El telescopio espacial James Webb detectó galaxias excepcionalmente masivas y luminosas en el espacio profundo. Un equipo internacional de científicos analizó estos hallazgos y centró su atención en una galaxia llamada Y1. Los investigadores observaron que su luz recorrió más de 13.000 millones de años para llegar a la Tierra. Estas observaciones se realizaron con la colaboración de instrumentos avanzados como ALMA, en el desierto de Atacama, Chile.
Las características de Y1 desconciertan a la comunidad científica actual. Se formó aproximadamente 600 millones de años después del Big Bang, según los datos obtenidos por los astrónomos.

Las teorías clásicas sobre la expansión del universo no prevén la existencia de objetos tan masivos y luminosos en esa etapa temprana. El análisis de la composición y la temperatura del polvo interestelar en Y1 permitió realizar nuevas estimaciones sobre su desarrollo y su ritmo de formación estelar.
El equipo, liderado por Tom Bakx de la Universidad de Chalmers, Suecia, propuso que la gran masa de Y1 se debe a una producción estelar extraordinariamente intensa. Esta galaxia genera estrellas a un ritmo 180 veces superior al de la Vía Láctea. Su estudio se publicó en la revista científica Monthly Notices of the Royal Astronomical Society.

Nueva perspectiva sobre la formación de galaxias tempranas
La investigación, difundida por National Geographic, utilizó las capacidades del radiotelescopio ALMA para analizar el polvo estelar supercalentado de Y1.
De acuerdo con Tom Bakx, la luz registrada de la galaxia se origina principalmente en este polvo, cuya temperatura alcanza los 90º K, mucho más alta que la del polvo interestelar de la Vía Láctea (entre 20º K y 40º K).

La alta temperatura indica una actividad frenética en la formación de nuevas estrellas. ALMA permitió medir la temperatura de forma precisa, gracias a su capacidad para observar la Banda 9 (0,44 mm de longitud de onda).
“La temperatura es más fría que la del polvo terrestre, pero mucho más cálida que la de cualquier otra galaxia”, señaló Yoichi Tamura, de la Universidad de Nagoya. Según el especialista, esto confirma que Y1 actúa como una colosal fábrica de estrellas.

Los científicos sostienen que este fenómeno fue común en el universo primitivo, con galaxias similares que mantienen condiciones extremas de formación estelar y temperaturas elevadas de polvo interestelar.
La investigación resalta una paradoja. El polvo cósmico se forma, usualmente, a partir de estrellas viejas; sin embargo, Y1 posee una cantidad considerable de polvo aunque sus estrellas tengan poca antigüedad.

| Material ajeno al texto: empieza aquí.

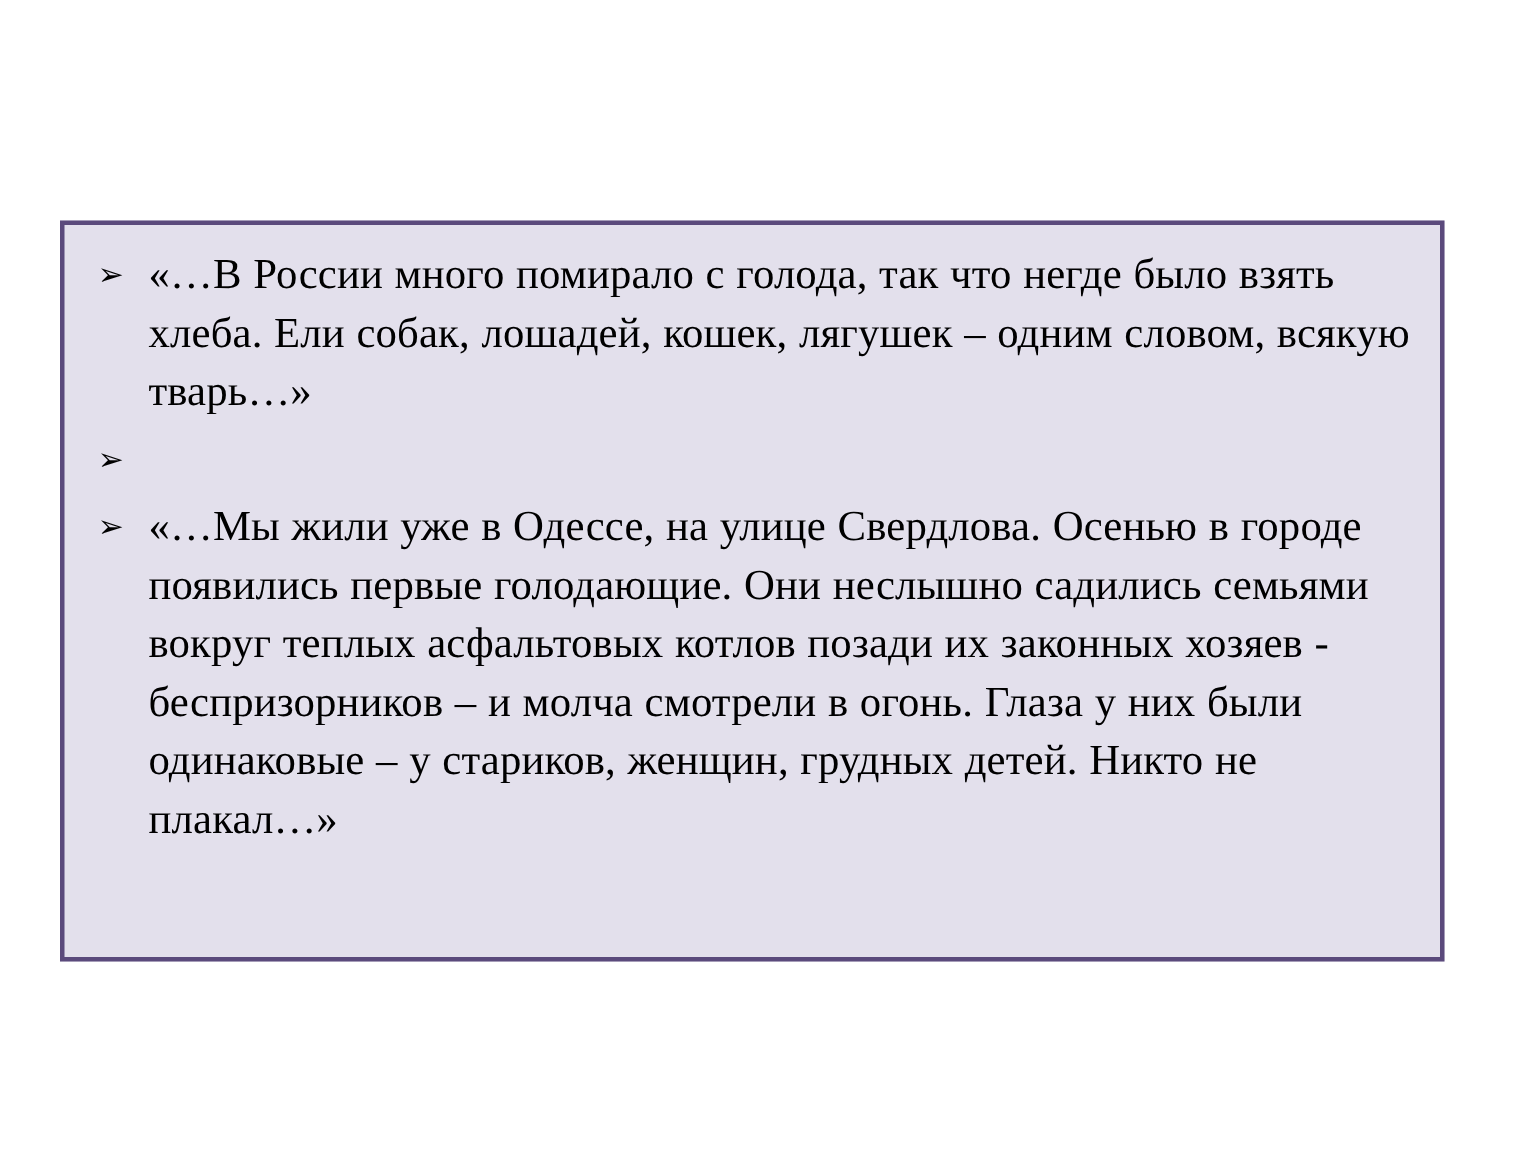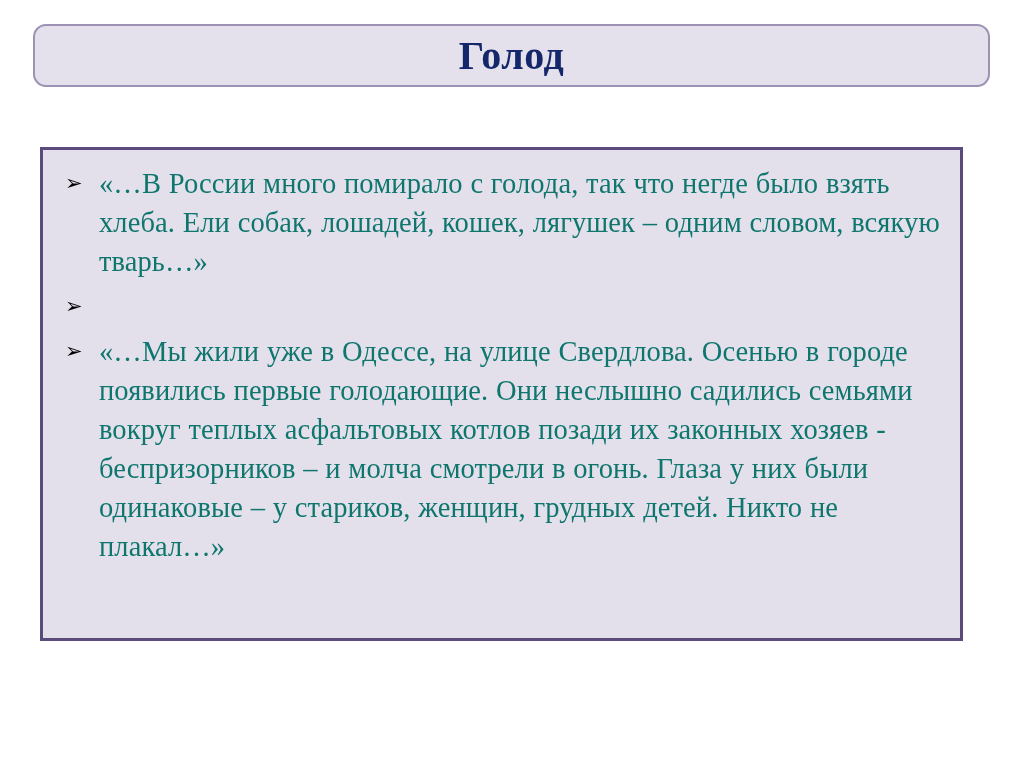"Голод" div.title-box { html: <div> <div>Голод</div> </div> -> none }
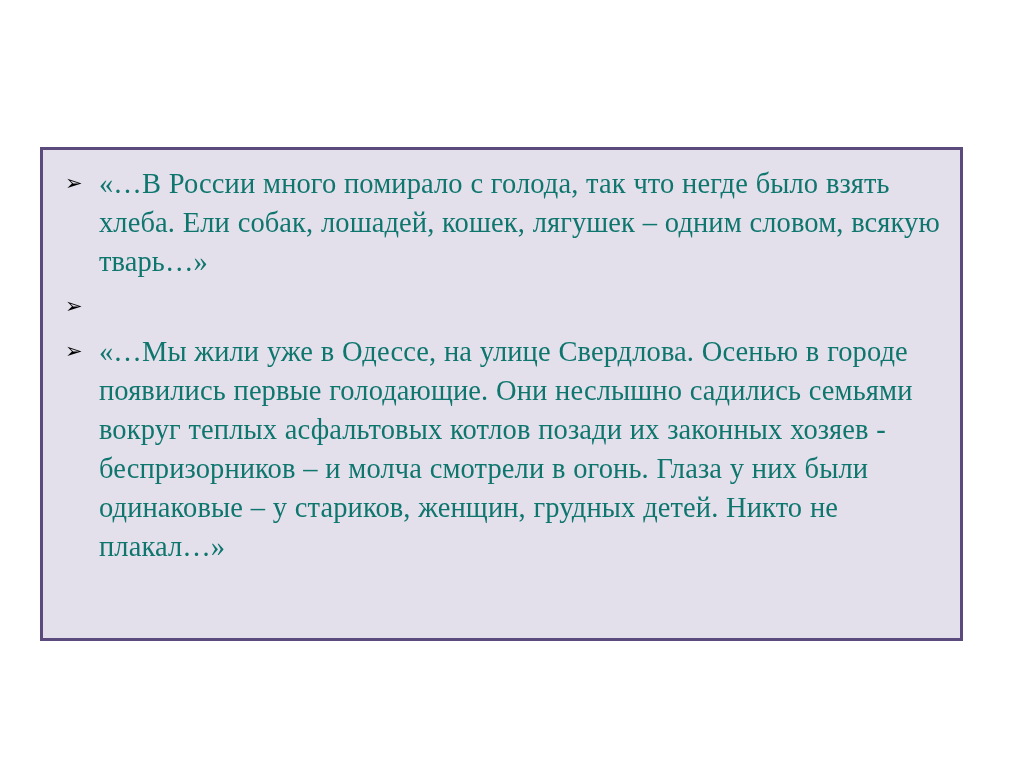"«…В России много помирало с" .bullet-text { color: #0f766e -> #000000 }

Laura Sommovigo, coautora del estudio, explicó que una pequeña fracción de polvo caliente puede producir tanta luminosidad como una gran masa de polvo frío. “La alta luminosidad del polvo en Y1 no necesita una gran población de estrellas, sino un entorno muy eficiente y caliente en la formación estelar”, afirmó.
El descubrimiento de Y1 y otras galaxias semejantes plantea preguntas fundamentales sobre los modelos de evolución cósmica.
Los científicos afirman que la elevada temperatura del polvo explica la masa aparentemente anómala y la luminosidad detectadas por el James Webb. Este resultado obliga a reconsiderar ciertas hipótesis sobre el crecimiento y la maduración de las primeras estructuras del cosmos.

De acuerdo con información publicada en National Geographic, estos avances renuevan el interés en estudiar los primeros momentos del universo y las condiciones que dieron origen a las galaxias más antiguas. Los especialistas estudian ahora otras regiones observadas con James Webb y ALMA en busca de fenómenos equivalentes.
La comunidad científica mantiene la expectativa sobre las futuras observaciones con estos instrumentos. Los astrónomos consideran que nuevas tecnologías permitirán profundizar en el conocimiento de los procesos iniciales que formaron la materia visible. Cada hallazgo suma elementos claves que desafían y enriquecen los modelos sobre la evolución del universo.

Según los expertos, la colaboración entre grandes telescopios abre la puerta a respuestas mejor fundamentadas sobre el nacimiento y el desarrollo de las galaxias.
El estudio de Y1 permite comprender mejor el papel del polvo cósmico y de las tasas de formación estelar extrema en los primeros cientos de millones de años después del Big Bang. La astronomía ingresa, de este modo, en una etapa de descubrimientos decisivos para decodificar el pasado más remoto del espacio.